### Material provided
----
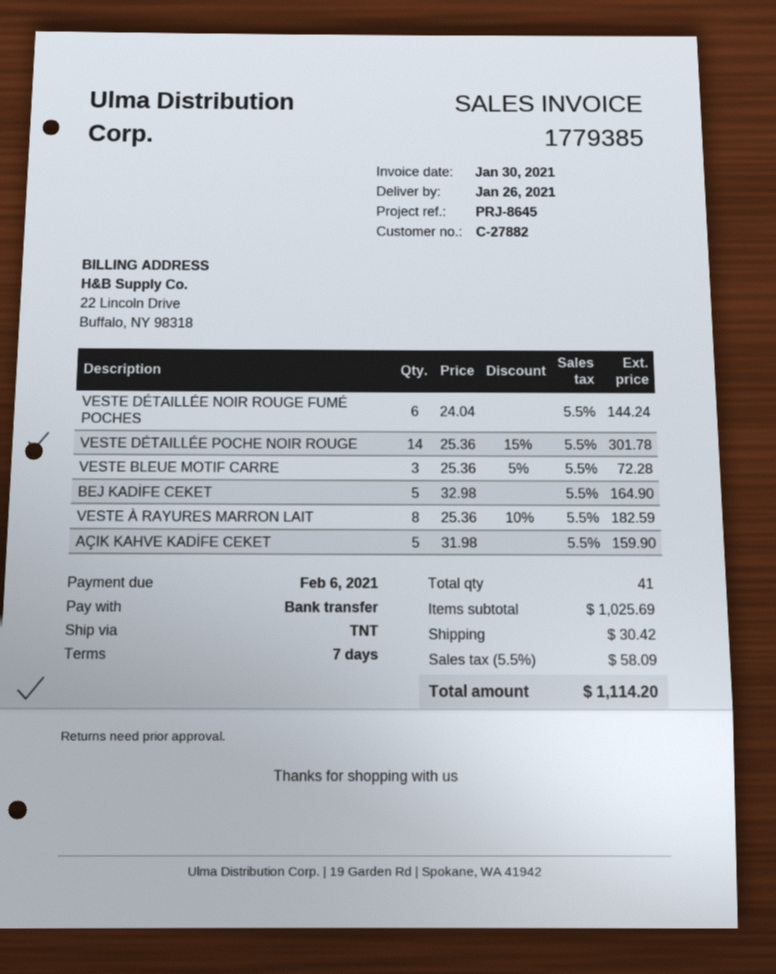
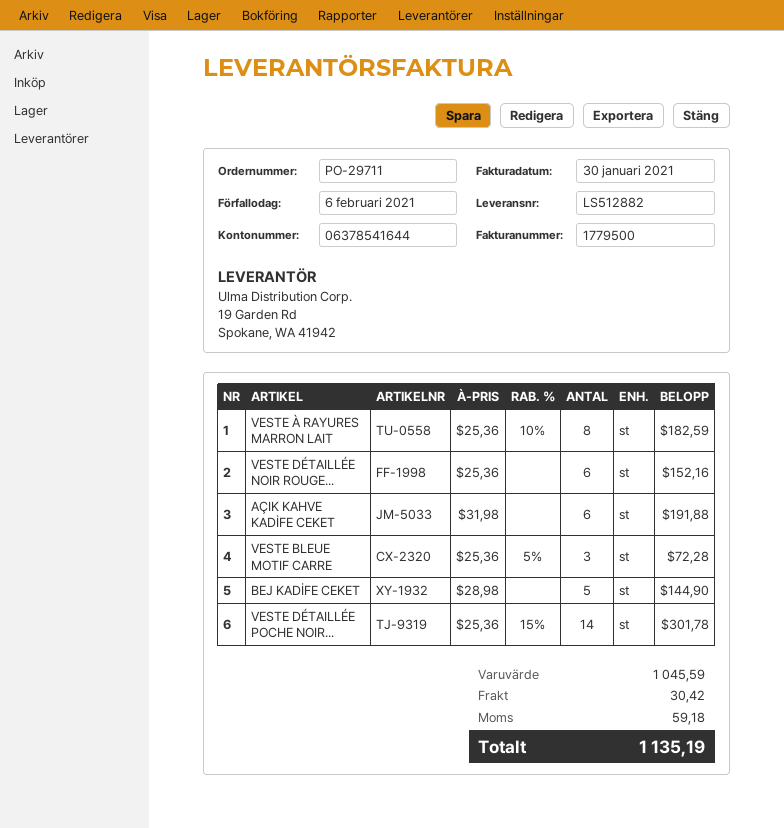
invoice number: 1779385 -> 1779500
VESTE DÉTAILLÉE NOIR ROUGE FUMÉ POCHES: 6 x 24.04 = 144.24 -> 6 x 25.36 = 152.16
BEJ KADİFE CEKET: 5 x 32.98 = 164.90 -> 5 x 28.98 = 144.90
AÇIK KAHVE KADİFE CEKET: 5 x 31.98 = 159.90 -> 6 x 31.98 = 191.88
subtotal: 1025.69 -> 1045.59
tax: 58.09 -> 59.18
total: 1114.20 -> 1135.19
----
### What is needed
Reproduce all entries above exactly, minus the images.

### Result of the exercise
invoice number: 1779385 -> 1779500
VESTE DÉTAILLÉE NOIR ROUGE FUMÉ POCHES: 6 x 24.04 = 144.24 -> 6 x 25.36 = 152.16
BEJ KADİFE CEKET: 5 x 32.98 = 164.90 -> 5 x 28.98 = 144.90
AÇIK KAHVE KADİFE CEKET: 5 x 31.98 = 159.90 -> 6 x 31.98 = 191.88
subtotal: 1025.69 -> 1045.59
tax: 58.09 -> 59.18
total: 1114.20 -> 1135.19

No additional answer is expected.